◆ Data shown
*** Begin section ***
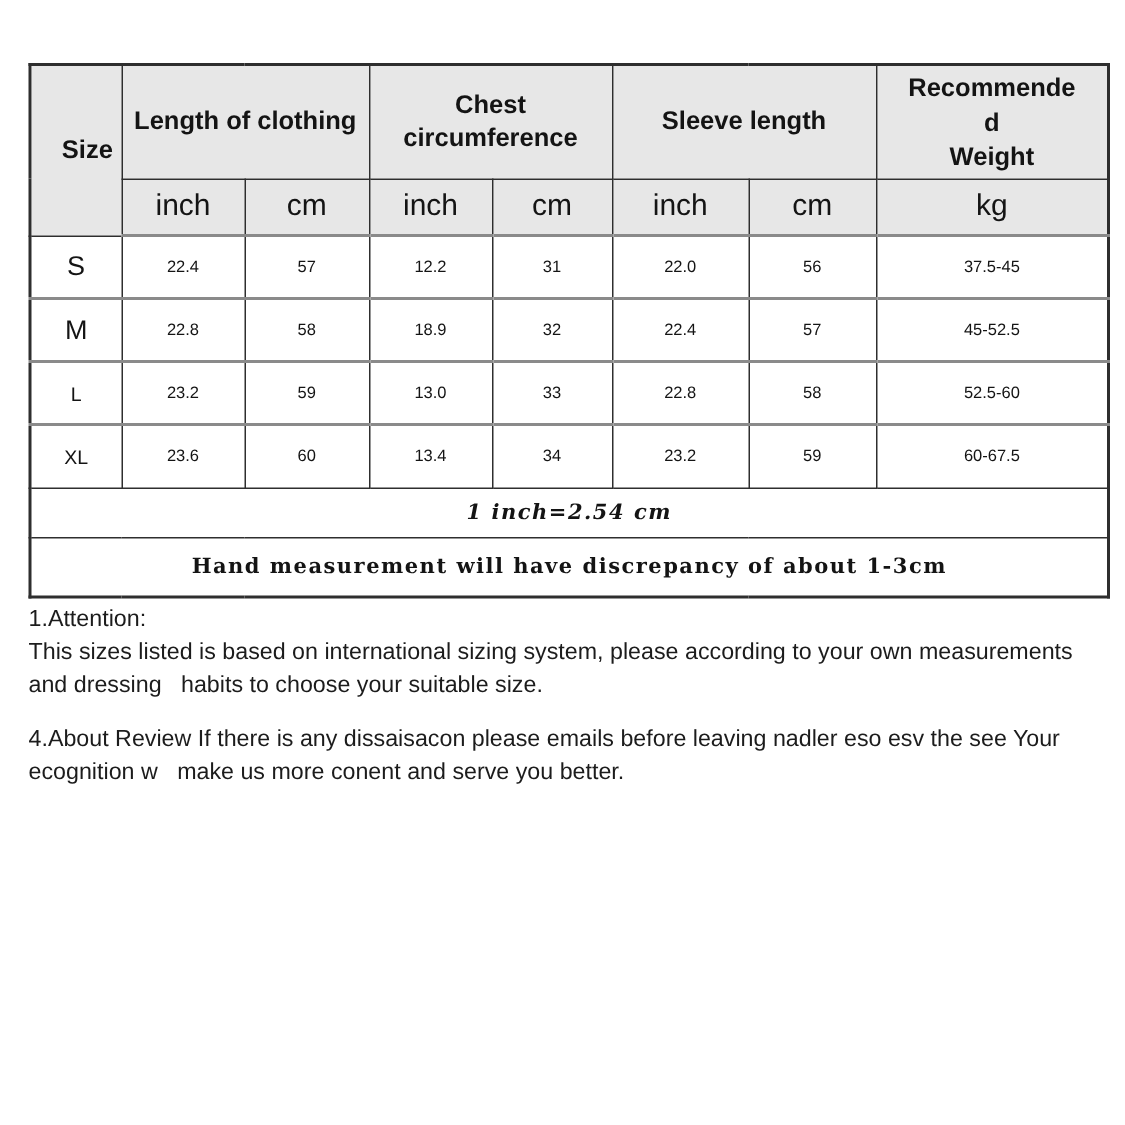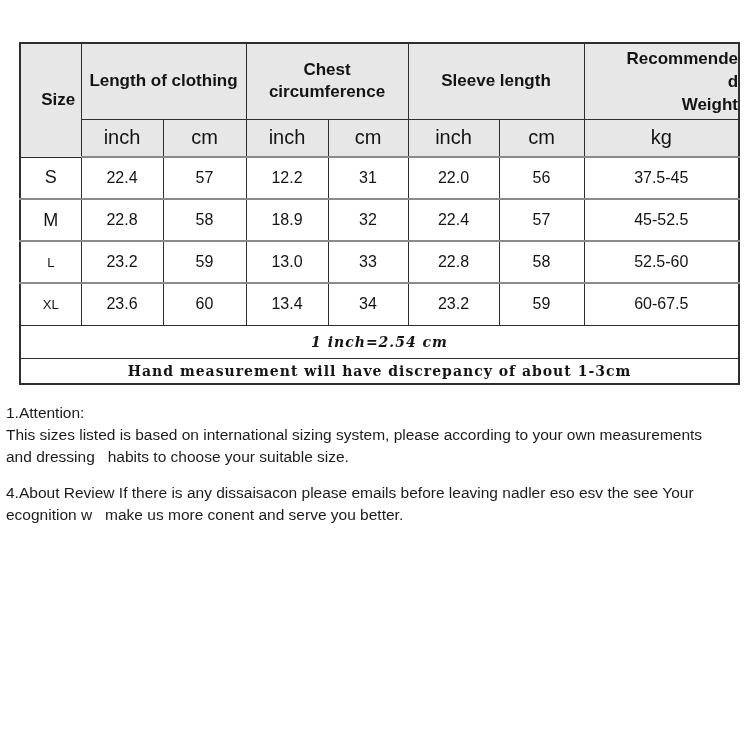--- a/index.html
+++ b/index.html
@@ -22,48 +22,48 @@
     border:1px solid #2e2e2e;
     text-align:center;
     vertical-align:middle;
     padding:0;
     overflow:hidden;
   }
   tr.grp-row   { height:76px; }
   tr.unit-row  { height:38px; }
   tr.data-row  { height:42px; }
   tr.note-row-1 { height:33px;font-style:italic; }
-  tr.note-row-2 { height:26px; }
+  tr.note-row-2 { height:40px; }
 
   .grp-row th {
     background:#e7e7e7;
     font-size:17px; font-weight:bold;
     line-height:22px;
   }
   th.size-head { background:#e7e7e7; font-size:17px; font-weight:bold;padding-left:15px; }
-  th.weight-head { white-space:pre-line; line-height:23px;text-align:right; }
+  th.weight-head { white-space:pre-line; line-height:23px; }
   .unit-row th {
     background:#e7e7e7;
     font-size:20px; font-weight:normal;
     border-bottom:2px solid #8a8a8a;
   }
-  .data-row td { font-size:16px; border-bottom:2px solid #8a8a8a; }
+  .data-row td { font-size:11px; border-bottom:2px solid #8a8a8a; }
   .data-row td.sz-big   { font-size:18px; }
   .data-row td.sz-small { font-size:13px; }
   tr.data-row.last td { border-bottom:1px solid #2e2e2e; }
 
   .note-row-1 td, .note-row-2 td {
     font-family:"DejaVu Serif", serif;
     font-weight:bold;
     font-size:14px;
     letter-spacing:1px;
   }
 
   .legal {
-    position:absolute; left:6px; top:402px; width:732px;
+    position:absolute; left:19px; top:402px; width:732px;
   }
   .legal p {
     margin:0 0 14px 0;
     font-size:15.5px;
     line-height:22px;
     white-space:pre-wrap;
     color:#1c1c1c;
   }
 </style>
 </head>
*** End section ***
◆ What is being asked
Starting with the first entry and ending with the last, reproduce the listing exactly, without its pictures.

◆ Solution to this problem
--- a/index.html
+++ b/index.html
@@ -22,48 +22,48 @@
     border:1px solid #2e2e2e;
     text-align:center;
     vertical-align:middle;
     padding:0;
     overflow:hidden;
   }
   tr.grp-row   { height:76px; }
   tr.unit-row  { height:38px; }
   tr.data-row  { height:42px; }
   tr.note-row-1 { height:33px;font-style:italic; }
-  tr.note-row-2 { height:26px; }
+  tr.note-row-2 { height:40px; }
 
   .grp-row th {
     background:#e7e7e7;
     font-size:17px; font-weight:bold;
     line-height:22px;
   }
   th.size-head { background:#e7e7e7; font-size:17px; font-weight:bold;padding-left:15px; }
-  th.weight-head { white-space:pre-line; line-height:23px;text-align:right; }
+  th.weight-head { white-space:pre-line; line-height:23px; }
   .unit-row th {
     background:#e7e7e7;
     font-size:20px; font-weight:normal;
     border-bottom:2px solid #8a8a8a;
   }
-  .data-row td { font-size:16px; border-bottom:2px solid #8a8a8a; }
+  .data-row td { font-size:11px; border-bottom:2px solid #8a8a8a; }
   .data-row td.sz-big   { font-size:18px; }
   .data-row td.sz-small { font-size:13px; }
   tr.data-row.last td { border-bottom:1px solid #2e2e2e; }
 
   .note-row-1 td, .note-row-2 td {
     font-family:"DejaVu Serif", serif;
     font-weight:bold;
     font-size:14px;
     letter-spacing:1px;
   }
 
   .legal {
-    position:absolute; left:6px; top:402px; width:732px;
+    position:absolute; left:19px; top:402px; width:732px;
   }
   .legal p {
     margin:0 0 14px 0;
     font-size:15.5px;
     line-height:22px;
     white-space:pre-wrap;
     color:#1c1c1c;
   }
 </style>
 </head>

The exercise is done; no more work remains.